From 22beb245f228909aaf16aeb655eb2fb32e560c97 Mon Sep 17 00:00:00 2001
From: Nexus Dev <nexus@local>
Date: Sat, 4 Apr 2026 03:32:10 +0000
Subject: [PATCH] feat(39-01): sentence-buffered TTS streaming + multi-language
 synthesis

- Export splitSentences() with title-abbreviation protection (Dr., Mr. etc.)
- Add synthesizeSentenceStream() AsyncGenerator yielding per-sentence audio chunks
- Add synthesizeMultiLang() synthesizing same text in N voices via Promise.all
- Add POST /api/synthesize/stream SSE endpoint with base64 audio per sentence
- Add POST /api/synthesize/multi-lang returning array of voiceId+audio pairs
- Existing POST /api/synthesize unchanged (backward compatible)
---
 server/src/routes/voice.ts            |  57 +++++++++++++
 server/src/services/voice-pipeline.ts | 110 ++++++++++++++++++++------
 2 files changed, 142 insertions(+), 25 deletions(-)

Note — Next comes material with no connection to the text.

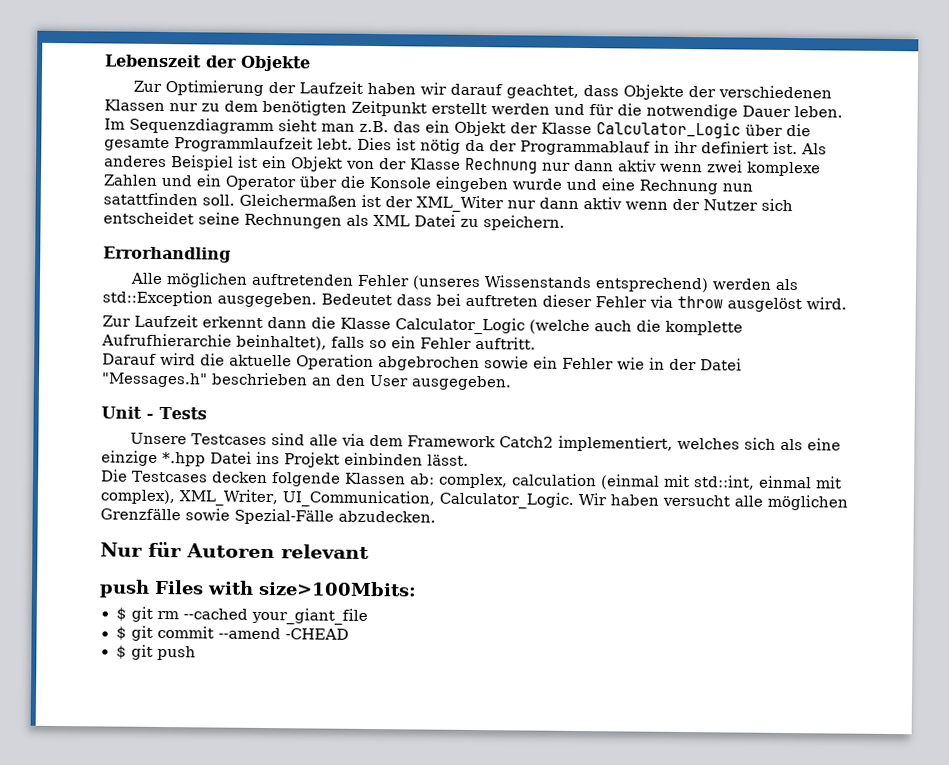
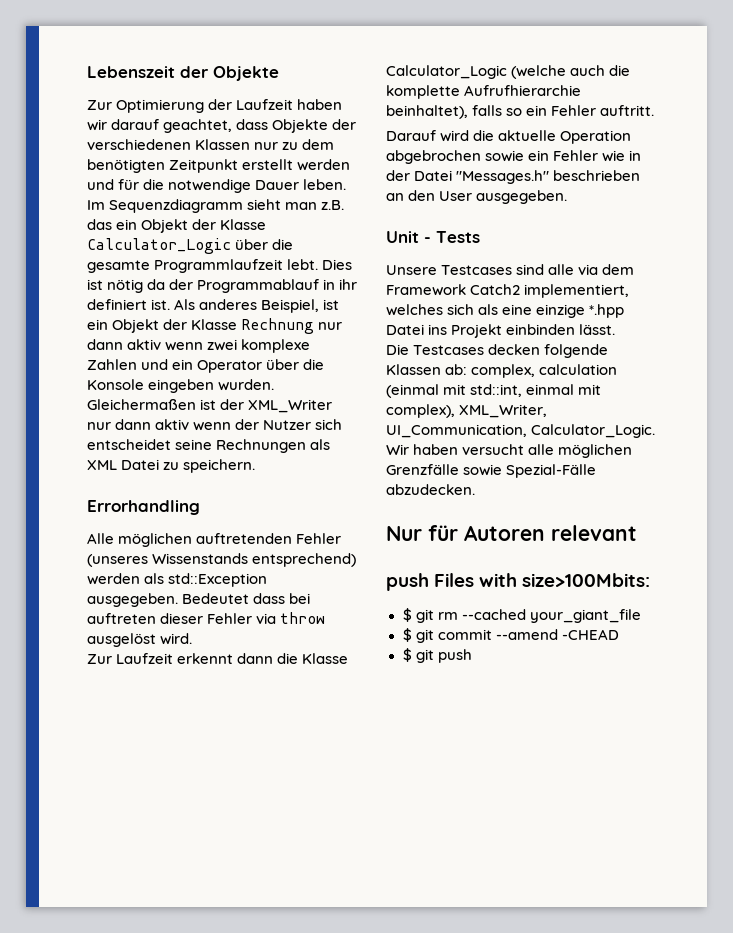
[171,155,234,171] Beispiel -> [261,299,320,313] Beispiel,
[346,160,375,170] von -> (160, 326) none
[512,178,753,195] [103,192,235,206] wurde und eine Rechnung nun satattfinden soll. -> [218,379,275,391] wurden.
[416,195,504,213] XML_Witer -> [248,399,333,413] XML_Writer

diff --git a/server/src/routes/voice.ts b/server/src/routes/voice.ts
index bc53057c..4193efc5 100644
--- a/server/src/routes/voice.ts
+++ b/server/src/routes/voice.ts
@@ -43,5 +43,62 @@ export function voiceRoutes(): Router {
     res.send(audioBuffer);
   });
 
+  // POST /api/synthesize/stream — sentence-buffered SSE streaming TTS
+  router.post("/synthesize/stream", async (req, res) => {
+    assertBoard(req);
+    const { text, voiceId } = req.body as { text?: string; voiceId?: string };
+    if (!text || typeof text !== "string") {
+      res.status(400).json({ error: "text is required" });
+      return;
+    }
+
+    res.setHeader("Content-Type", "text/event-stream");
+    res.setHeader("Cache-Control", "no-cache");
+    res.setHeader("Connection", "keep-alive");
+    res.flushHeaders();
+
+    try {
+      for await (const chunk of svc.synthesizeSentenceStream(text, voiceId)) {
+        const payload = JSON.stringify({
+          index: chunk.index,
+          total: chunk.total,
+          audio: chunk.audio.toString("base64"),
+        });
+        res.write(`data: ${payload}\n\n`);
+      }
+      res.write(`data: ${JSON.stringify({ done: true })}\n\n`);
+    } catch (err) {
+      const message = err instanceof Error ? err.message : "Synthesis failed";
+      res.write(`data: ${JSON.stringify({ error: message })}\n\n`);
+    } finally {
+      res.end();
+    }
+  });
+
+  // POST /api/synthesize/multi-lang — synthesize same text in multiple languages/voices
+  router.post("/synthesize/multi-lang", async (req, res) => {
+    assertBoard(req);
+    const { text, voiceIds } = req.body as { text?: string; voiceIds?: unknown };
+    if (!text || typeof text !== "string") {
+      res.status(400).json({ error: "text is required" });
+      return;
+    }
+    if (!Array.isArray(voiceIds) || voiceIds.length < 1 || voiceIds.length > 5) {
+      res.status(400).json({ error: "voiceIds must be an array with 1-5 entries" });
+      return;
+    }
+    if (!voiceIds.every((v) => typeof v === "string")) {
+      res.status(400).json({ error: "voiceIds must be an array of strings" });
+      return;
+    }
+
+    const resultMap = await svc.synthesizeMultiLang(text, voiceIds as string[]);
+    const results = Array.from(resultMap.entries()).map(([voiceId, audio]) => ({
+      voiceId,
+      audio: audio.toString("base64"),
+    }));
+    res.json({ results });
+  });
+
   return router;
 }
diff --git a/server/src/services/voice-pipeline.ts b/server/src/services/voice-pipeline.ts
index 1e494a43..2e3d771f 100644
--- a/server/src/services/voice-pipeline.ts
+++ b/server/src/services/voice-pipeline.ts
@@ -24,6 +24,32 @@ function execFileAsync(
   });
 }
 
+/**
+ * Splits text into sentences, preserving title abbreviations like Dr., Mr., etc.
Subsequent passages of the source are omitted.